お酒があまり飲めない記者も口にしてみたが、喉をするりと通り抜けていく感じに快感を覚え、いつしか二口、三口と、木ますを何度も口に運んでしまった。

■女性客が多い「じねんじょ列車」

「枡酒列車」から通路を通って「じねんじょ列車」に移動。こちらは「自然薯(じねんじょ)」と呼ばれるヤマノイモを主題にした料理を提供している食堂車で、「枡酒列車」とは打って変わって女性客が大半だ。通常は料理のメインテーマ一つにつき食堂車1両となるが、この日の「じねんじょ列車」は1両増やして2両という盛況だ。

じねんじょといえば、何と言っても麦とろご飯。「じねんじょ列車」は沿線の3店舗が交代制で料理を提供しており、麦とろご飯も用意されている。とろろを麦飯と一緒に口の中へ運ぶと、粘り気は弱すぎもせず、強すぎもしない。口から喉へとスルスル入っていく感触がたまらなかった。

『大正ロマン1号』は盆地の中を走り続け、13時半を少し過ぎたところで終点の明智駅に到着。「枡酒列車」のドアからは、顔が少し赤くなった乗客が続々と降りていった。

■食堂列車は今年で30周年

明知鉄道は、恵那~明智間25.1kmを結ぶ第三セクター鉄道。起点の恵那方と終点の明智方は恵那市内だが、途中の一部区間は中津川市内を通る。恵那駅でJR東海の中央本線に連絡。終点の明智駅がある明智地区は、大正時代の建築物が多数残ることで知られる。

1933年から1934年にかけ、国鉄が運営する明知線として開業。戦後は国鉄の経営悪化に伴い廃線の危機に直面し、1985年11月に沿線自治体が出資する明知鉄道が同線の経営を引き継いだ。食堂列車は1987年から運行を開始し、今年で30周年を迎える。2011年3月以降は急行『大正ロマン号』に増結する食堂車として、一般に販売されている時刻表などでも案内されるようになった。

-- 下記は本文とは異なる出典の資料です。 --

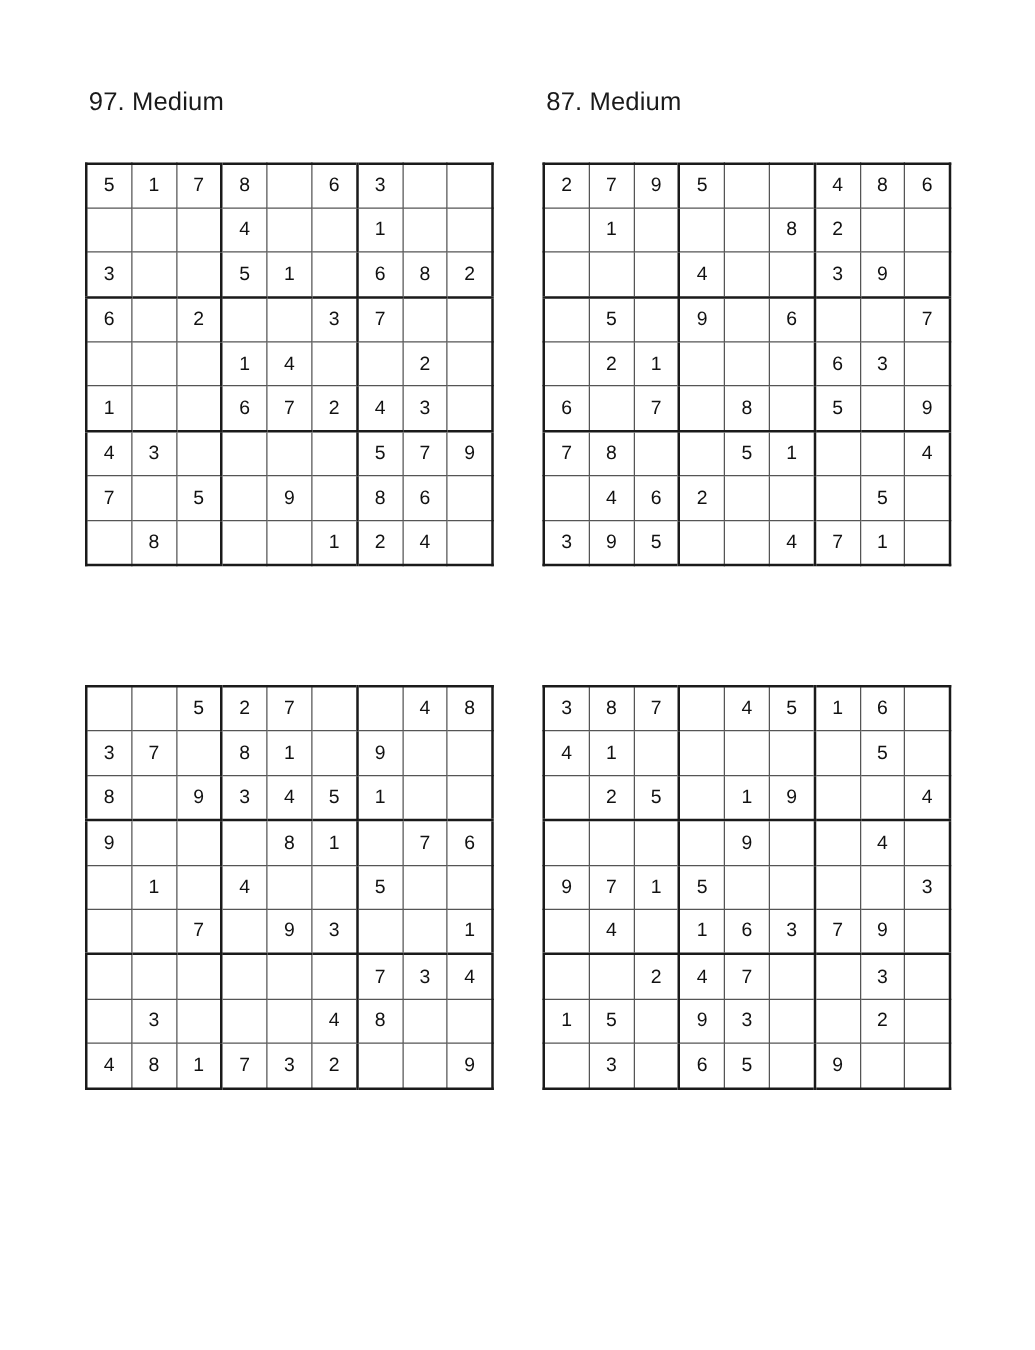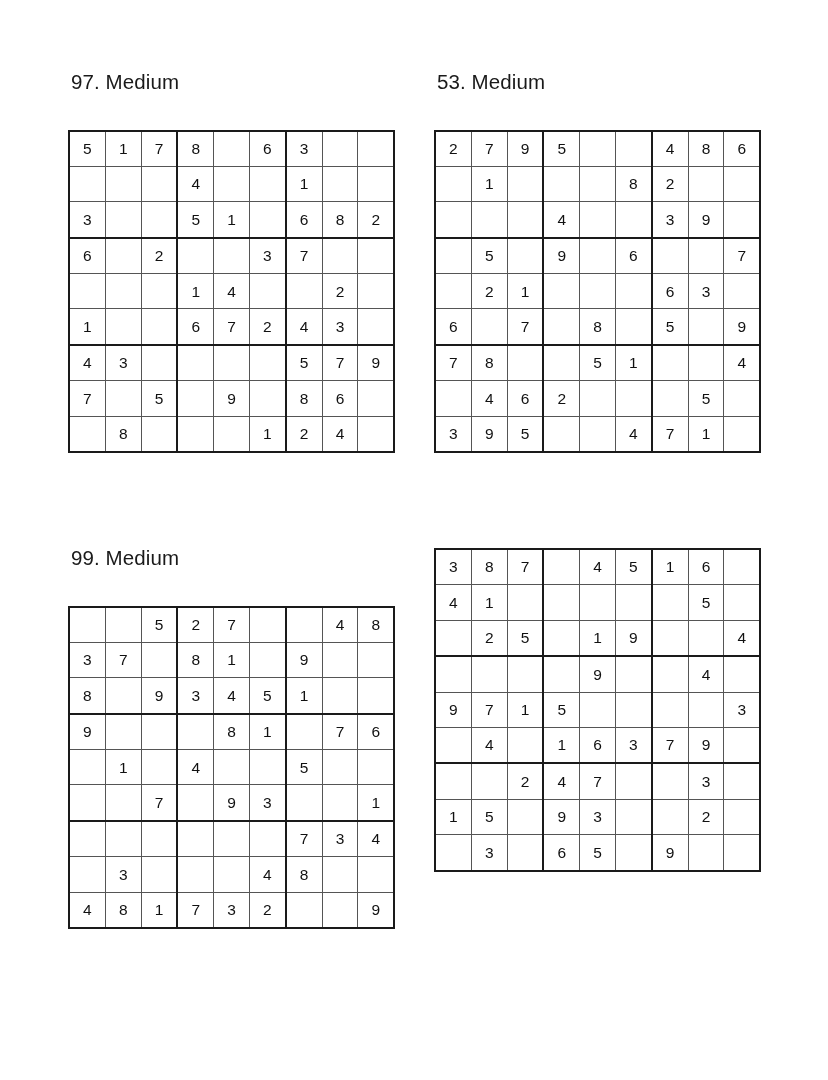--- a/index.html
+++ b/index.html
@@ -196,7 +196,7 @@
     </div>
 
     <div class="puzzle-block p1">
-      <div class="puzzle-title">53. Medium</div>
+      <div class="puzzle-title">87. Medium</div>
       <table class="sudoku">
           <tbody>
             <tr>

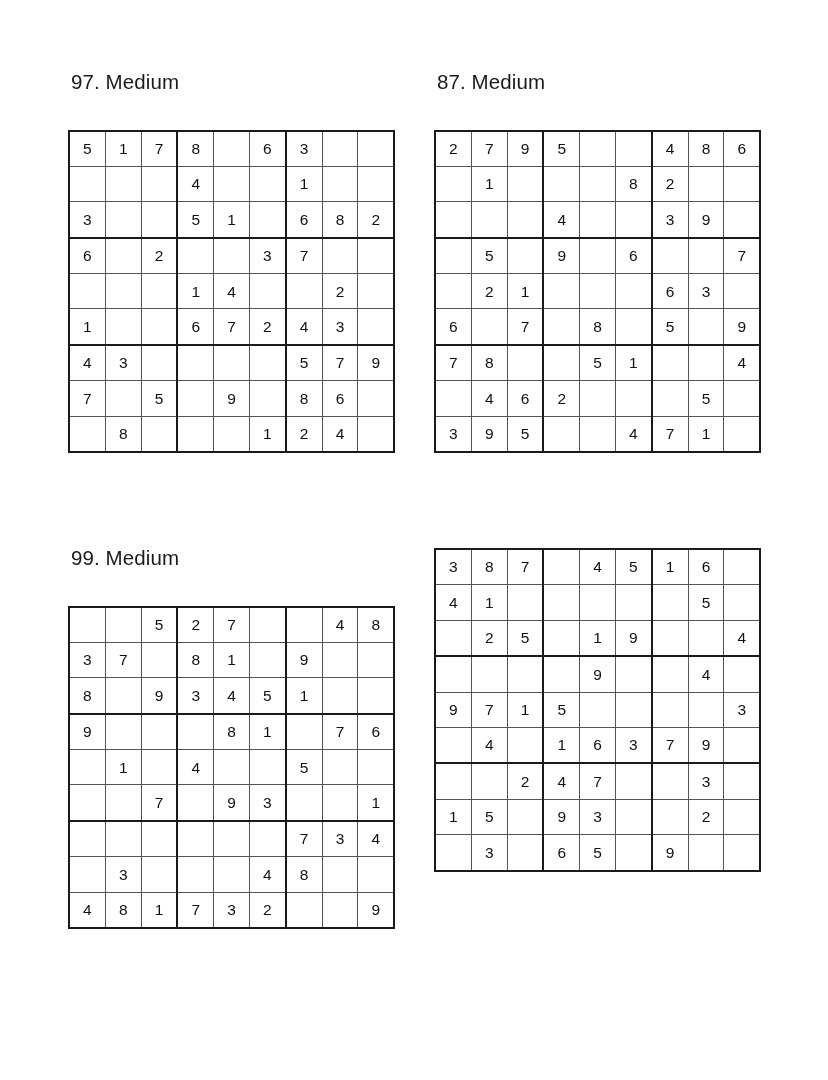--- a/index.html
+++ b/index.html
@@ -303,7 +303,6 @@
     </div>
 
     <div class="puzzle-block p2">
-      <div class="puzzle-title">99. Medium</div>
       <table class="sudoku">
           <tbody>
             <tr>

1日の平均通過人員(旅客輸送密度)は、国鉄時代の1977~1979年度が1623人だったのに対し、経営移管後の2013年度は616人。少子化の影響で全体の輸送人員は大幅に減ったが、食堂列車の利用は増え続けており、年間では約1万7000人に及ぶという。導入当初は一般列車用のセミクロスシート車だったアケチ13も、後に食堂車にも対応できるロングシート車に改装しており、食堂列車の輸送力が強化されている。

食堂列車の利用は事前の予約が必要で、申込みは明知鉄道のウェブサイトなどで受け付けている。3月中は「枡酒列車」がほぼ満席に近い状態だが、「じねんじょ列車」は余裕がある(3月2日時点)。4月からは、生産量日本一を誇る恵那市山岡地区の細寒天を食べられる「寒天列車」などが運行される予定だ。